Task to carry out
In the entries below, work out how many lines include "indent", and write only that number.

Exercise materials
>>>>

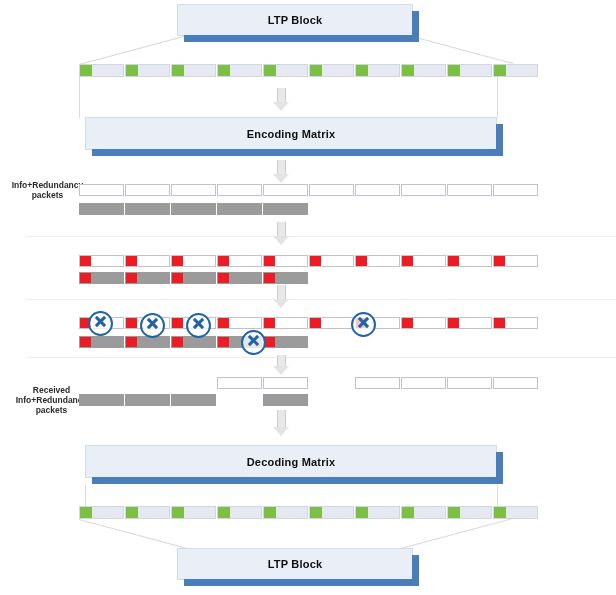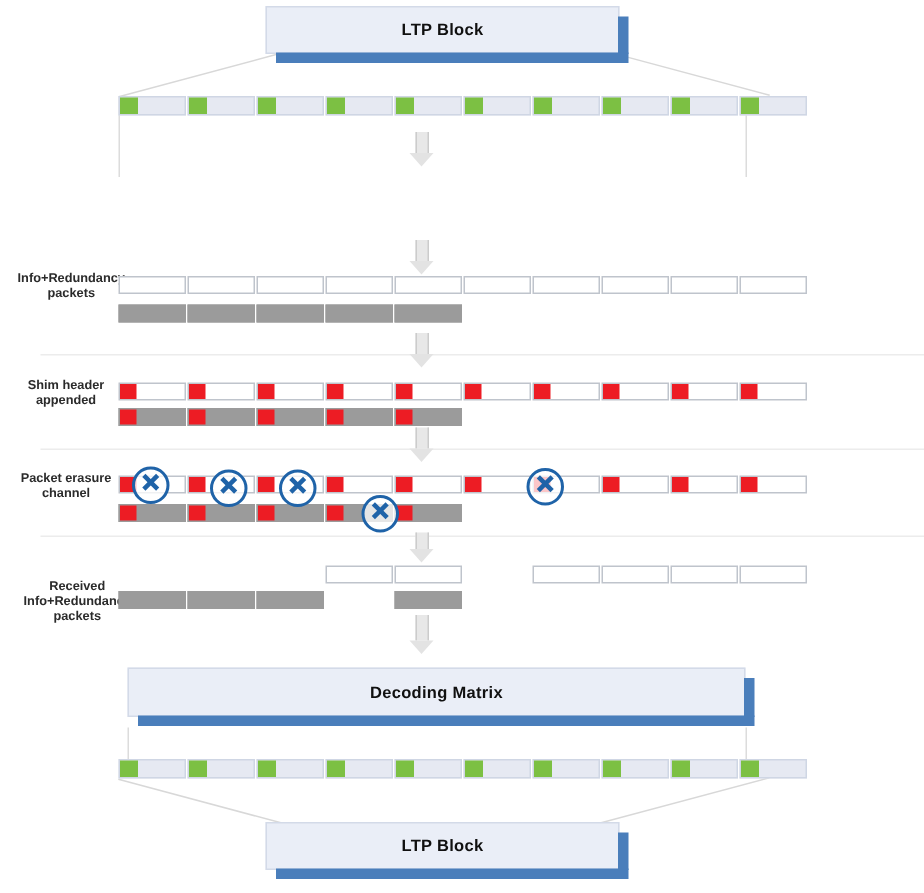--- a/index.html
+++ b/index.html
@@ -210,20 +210,25 @@
     <div class="seg" style="left:493px; top:64px; width:45px;">
         <span class="tip"></span>
       </div>
   </div>
 
   <div class="arrow" style="left:273px; top:88px; height:23px;">
     <span class="stem" style="height:14px;"></span>
     <span class="head" style="top:14px;"></span>
   </div>
 
+  <div class="blockbox" style="left:85px; top:117px; width:412px; height:33px; font-size:11px;">
+    <span>Encoding Matrix</span>
+    <span class="shadow-r"></span>
+    <span class="shadow-b"></span>
+  </div>
 
   <div class="arrow" style="left:273px; top:160px; height:23px;">
     <span class="stem" style="height:14px;"></span>
     <span class="head" style="top:14px;"></span>
   </div>
 
   <div class="lbl stack" style="left:0px; top:180px; width:95px;">Info+Redundancy
 packets</div>
 
   <div>
@@ -244,22 +249,20 @@
     <div class="pkt gray" style="left:171px; top:203px; width:45px;"></div>
     <div class="pkt gray" style="left:217px; top:203px; width:45px;"></div>
     <div class="pkt gray" style="left:263px; top:203px; width:45px;"></div>
   </div>
 
   <div class="arrow" style="left:273px; top:222px; height:23px;">
     <span class="stem" style="height:14px;"></span>
     <span class="head" style="top:14px;"></span>
   </div>
 
-  <div class="lbl stack" style="left:0px; top:251px; width:88px;">Shim header
-appended</div>
 
   <div>
     <div class="pkt" style="left:79px;  top:255px; width:45px;">
         <span class="shim"></span>
       </div>
     <div class="pkt" style="left:125px; top:255px; width:45px;">
         <span class="shim"></span>
       </div>
     <div class="pkt" style="left:171px; top:255px; width:45px;">
         <span class="shim"></span>
@@ -301,22 +304,20 @@
     <div class="pkt gray" style="left:263px; top:272px; width:45px;">
         <span class="shim"></span>
       </div>
   </div>
 
   <div class="arrow" style="left:273px; top:285px; height:23px;">
     <span class="stem" style="height:14px;"></span>
     <span class="head" style="top:14px;"></span>
   </div>
 
-  <div class="lbl stack" style="left:0px; top:313px; width:88px;">Packet erasure
-channel</div>
 
   <div>
     <div class="pkt" style="left:79px;  top:317px; width:45px;">
         <span class="shim"></span>
       </div>
     <div class="pkt" style="left:125px; top:317px; width:45px;">
         <span class="shim"></span>
       </div>
     <div class="pkt" style="left:171px; top:317px; width:45px;">
         <span class="shim"></span>

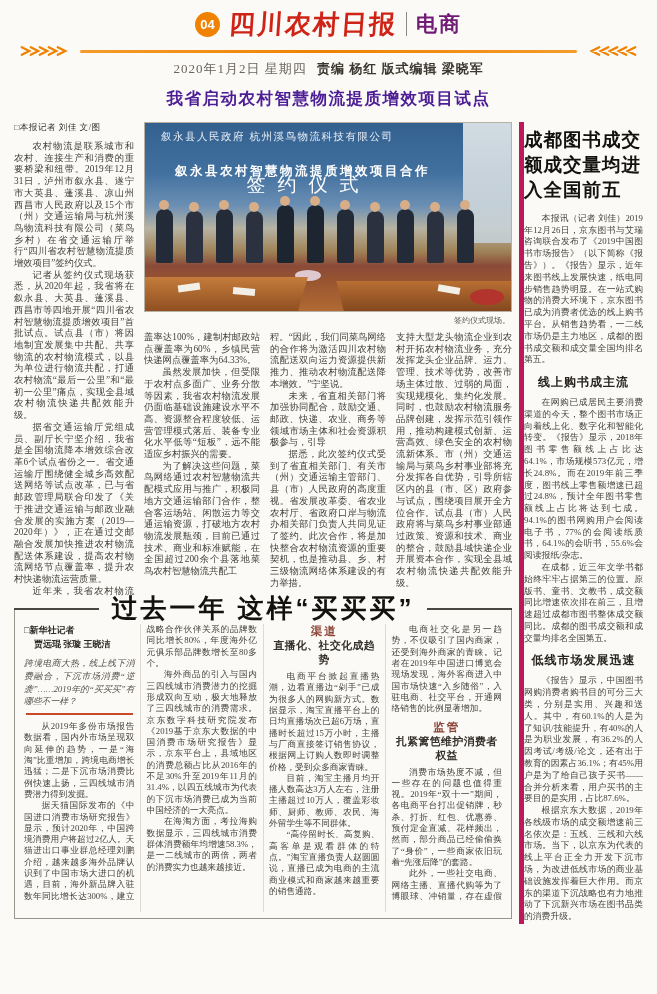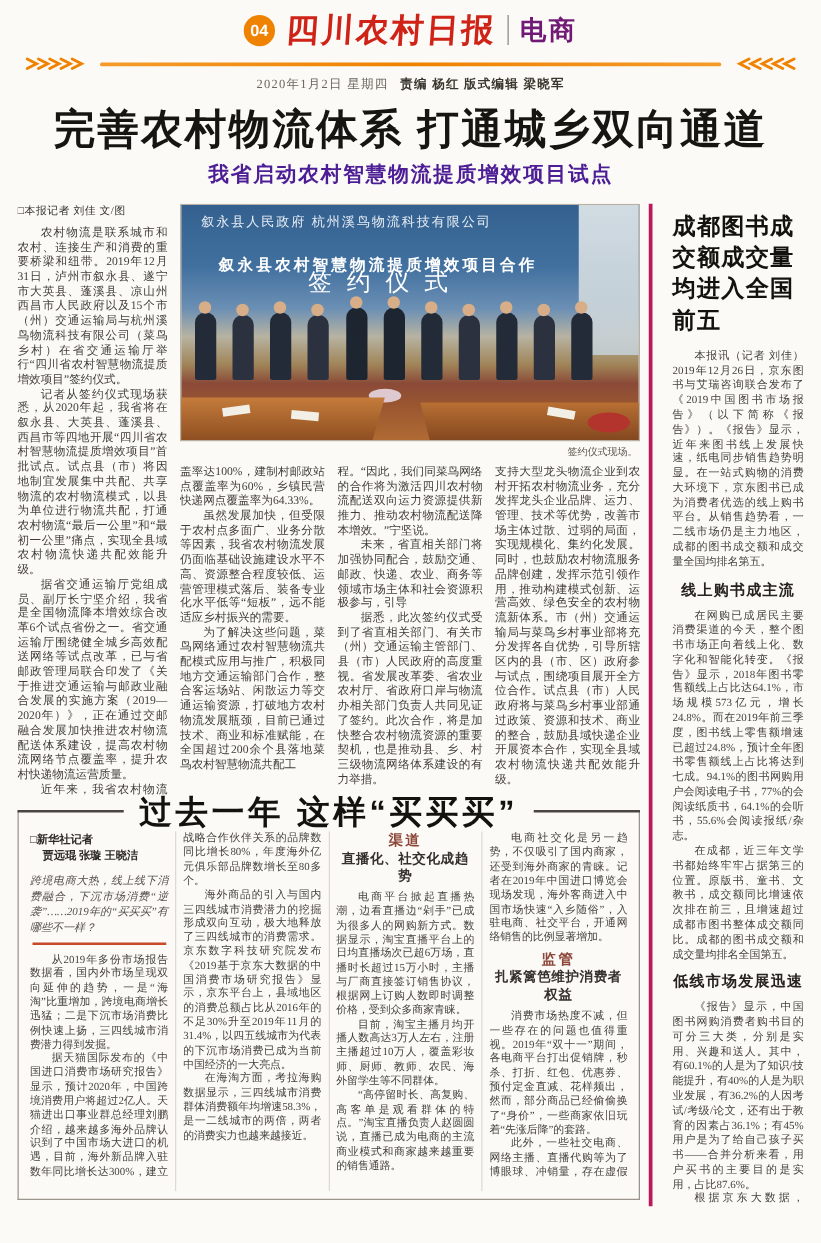--- a/index.html
+++ b/index.html
@@ -22,34 +22,34 @@
   .badge::before{content:"";position:absolute;inset:-4px;border-radius:50%;z-index:-1;
          background:repeating-conic-gradient(var(--accent) 0 14deg,transparent 14deg 30deg);}
   .paper-name{color:var(--brand);font-weight:900;font-size:26px;letter-spacing:2px;
          transform:skewX(-4deg);font-family:"Liberation Serif","DejaVu Serif",serif;}
   .logo-divider{width:1px;height:24px;background:#8a8a8a;}
   .section-name{color:#701a75;font-size:21px;font-weight:600;letter-spacing:2px;
          font-family:"Liberation Sans","DejaVu Sans",sans-serif;}
   .rule-row{display:flex;align-items:center;gap:4px;margin-top:3px;}
   .wheat{height:12px;width:62px;flex:0 0 auto;}
   .orange-line{flex:1;height:3px;background:linear-gradient(90deg,#f59b2a,var(--accent),#f59b2a);border-radius:2px;}
-  .dateline{margin-top:3px;font-size:10px;color:#6a665e;letter-spacing:1px;}
+  .dateline{margin-top:3px;font-size:13px;color:#6a665e;letter-spacing:1px;}
   .dateline b{color:#3a372f;margin-left:6px;}
 
   
   .headline-block{text-align:center;margin-top:10px;}
   h1{font-family:"Liberation Sans","DejaVu Sans",sans-serif;font-weight:900;font-size:33px;
      letter-spacing:2px;color:#171512;line-height:1.15;}
   .subheadline{font-family:"Liberation Sans","DejaVu Sans",sans-serif;font-size:16.5px;
      font-weight:600;color:#4c1d95;letter-spacing:1.5px;margin-top:7px;}
 
   
   .content{display:flex;margin-top:12px;align-items:stretch;height:802px;}
   .left{width:498px;flex:0 0 auto;}
-  .right{flex:1;margin-left:7px;padding-left:16px;border-left:3px solid #be185d;overflow:hidden;}
+  .right{flex:1;margin-left:7px;padding-left:0;border-left:5px solid #be185d;overflow:hidden;}
 
   
   .main-body{display:flex;gap:10px;height:474px;overflow:hidden;}
   .m-col1{width:120px;flex:0 0 auto;overflow:hidden;}
   .byline{font-size:8.6px;color:#33302a;margin-bottom:7px;letter-spacing:.5px;}
   .m-right{flex:1;display:flex;flex-direction:column;overflow:hidden;}
   .m-cols{display:flex;gap:10px;flex:1;overflow:hidden;}
   .m-cols .m-col{flex:1;overflow:hidden;}
   .para{font-size:9.3px;line-height:1.26;text-align:justify;text-indent:2em;color:#413e38;}
   .para.cont{text-indent:0;}
@@ -129,21 +129,20 @@
         <path d="M4 3 L14 8 L4 13 M16 3 L26 8 L16 13 M28 3 L38 8 L28 13 M40 3 L50 8 L40 13 M52 3 L62 8 L52 13" fill="none" stroke="#ef8200" stroke-width="3" stroke-linecap="round"></path>
       </svg>
     </div>
     <div class="dateline">
       <span>2020年1月2日 星期四</span>
       <b>责编 杨红 版式编辑 梁晓军</b>
     </div>
   </header>
 
   <section class="headline-block">
-    <h1>完善农村物流体系 打通城乡双向通道</h1>
     <p class="subheadline">我省启动农村智慧物流提质增效项目试点</p>
   </section>
 
   <div class="content">
 
     <div class="left">
 
       <div class="main-body">
         <div class="m-col1">
           <p class="byline">□本报记者 刘佳 文/图</p>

<<<<

Solution
2